When you walk into Tiananmen Square you are stunned—there’s no other word for it—by its vast emptiness. It is a great concave crater of grey stone, the identical governmental buildings framing its silence and small bundles of trees bending in thatches around the wide doors of its federal ministries. But above all, the haze and the dead air and sheer acreage bespeak emptiness, vacuity, a soundless void. It is like one of those flag-flecked de Chirico paintings, calling attention to its geometric forms that somehow became, for some unknown reason, empty of everything human.
So it is essentially an unpeopled place. It may have been a place of the people in 1949, when Mao, whose face gazes Oz-like from the balcony of the Forbidden City, announced the new regime after decades on the Long March. And it became a place of the people for a short historical moment in 1989, but more about that in a minute.

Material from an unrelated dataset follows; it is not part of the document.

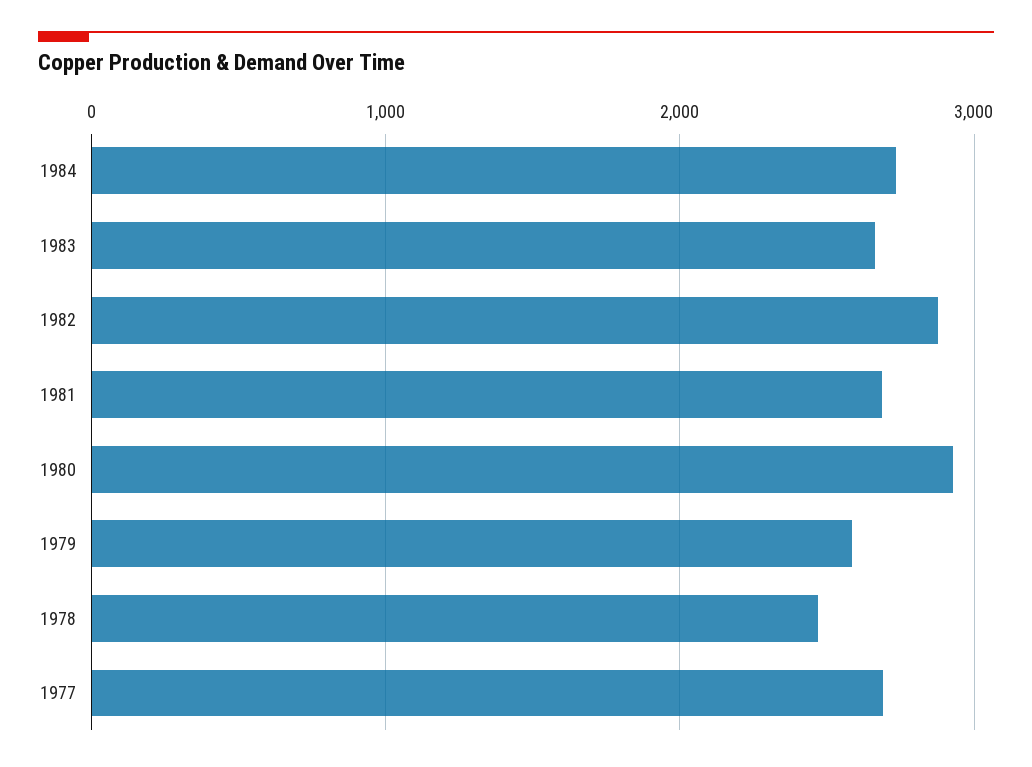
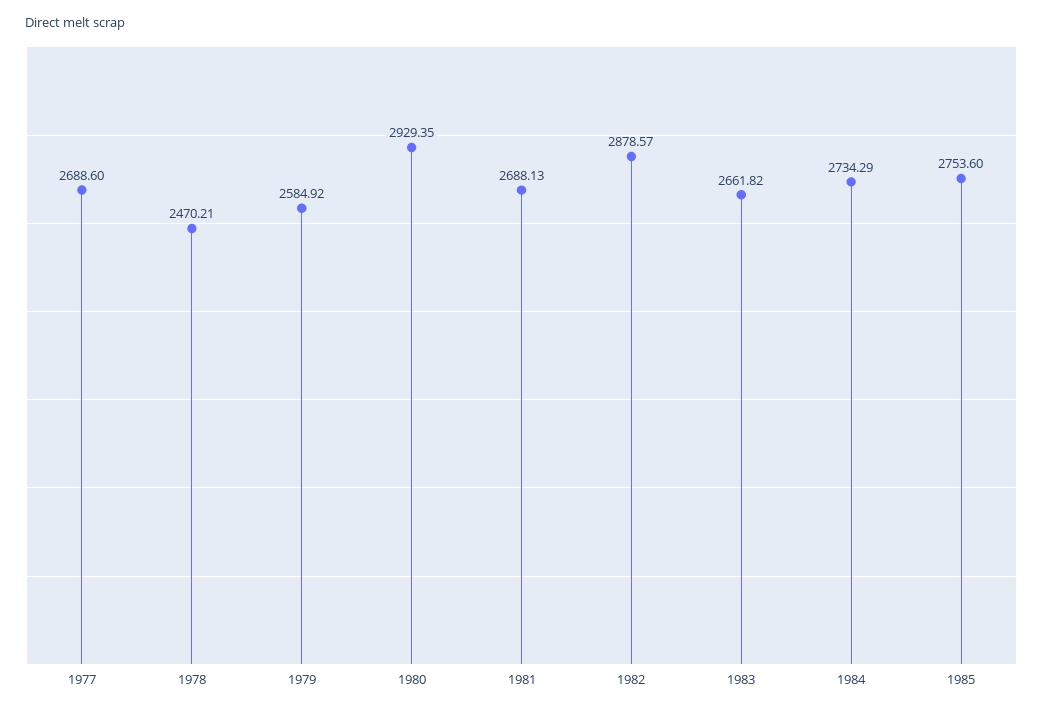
1985: none -> 2753.6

That infamous weekend thirty years ago I was at the medical school graduation of one of my best friends. In the days before the ceremony, we watched the TV footage of crowds gathering on the capital’s boulevards and subway platforms, people of every conceivable stripe: college students, municipal workers, seniors in wheelchairs, gymnastic instructors who led the great bends and stretches of the pre-office national exercises, sometimes there in the Party’s otherwise sedate sanctum sanctorum. All we could see on the TV screens was a sea of banners, the great marked sheets fluttering waves through which bobbed tens of thousands of smiling, self-surprised faces.
By the time we emerged from the med school auditorium, out into the already torpid Dallas sunshine, things had grown more menacing in that other ceremony 9,000 miles away. I had never before heard the Hippocratic Oath recited by new clinical graduates, and my ears were still happily ringing with it, with the first lines Galen and Herophilos had uttered to their own teachers: “First, do no harm.”

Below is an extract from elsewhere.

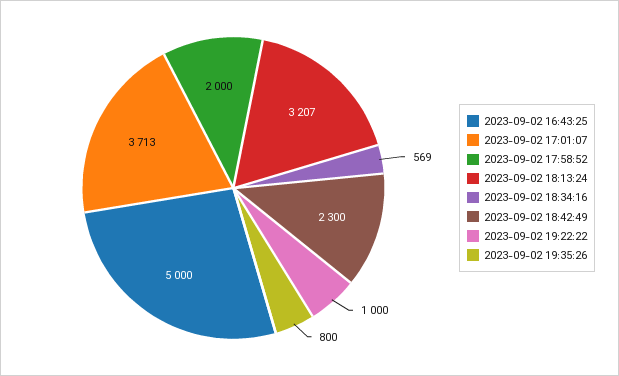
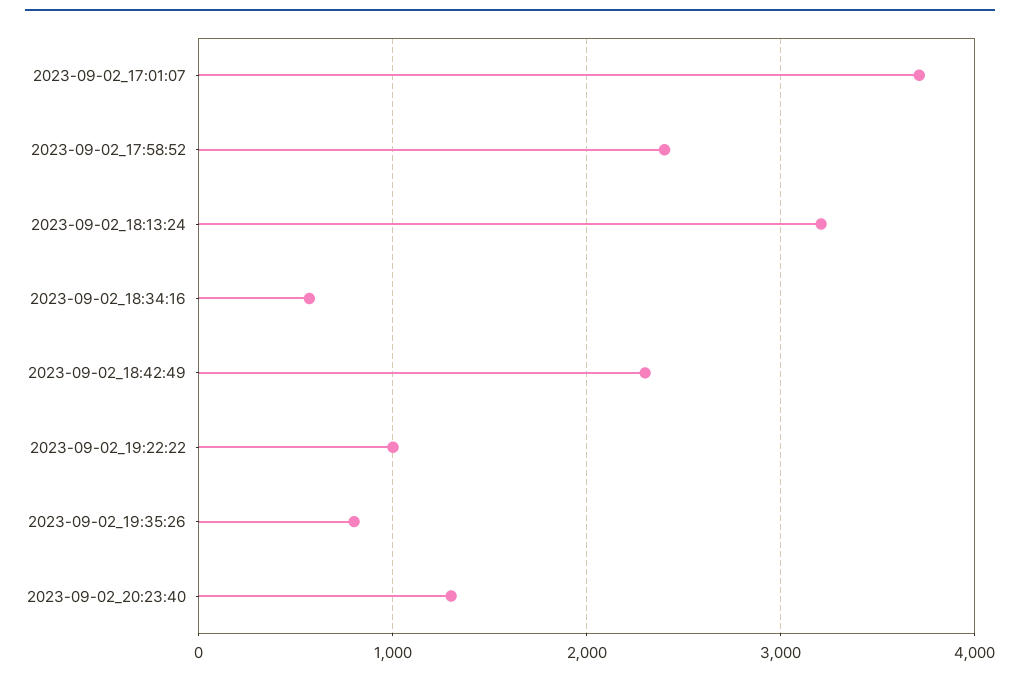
2023-09-02 16:43:25: 5000 -> none
2023-09-02 17:58:52: 2000 -> 2400
2023-09-02_20:23:40: none -> 1300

In the preceding days, there had seemed little chance that harm would come to the Chinese multitudes calling for democracy. The army had allowed them to pitch tents in the square, drive vehicles around in a normal ped-only zone. There was an exuberance on the faces of both the marchers and the soldiers, a dreamlike wonder at the unfamiliar, the sheer happy oddity of the newly, suddenly allowed. The soldiers had no weapons and looked more like cheerful traffic cops. And the demonstrators were respectful, conversant with the militia, bowing in the ancient, Confucian gesture of mutual “honoring.”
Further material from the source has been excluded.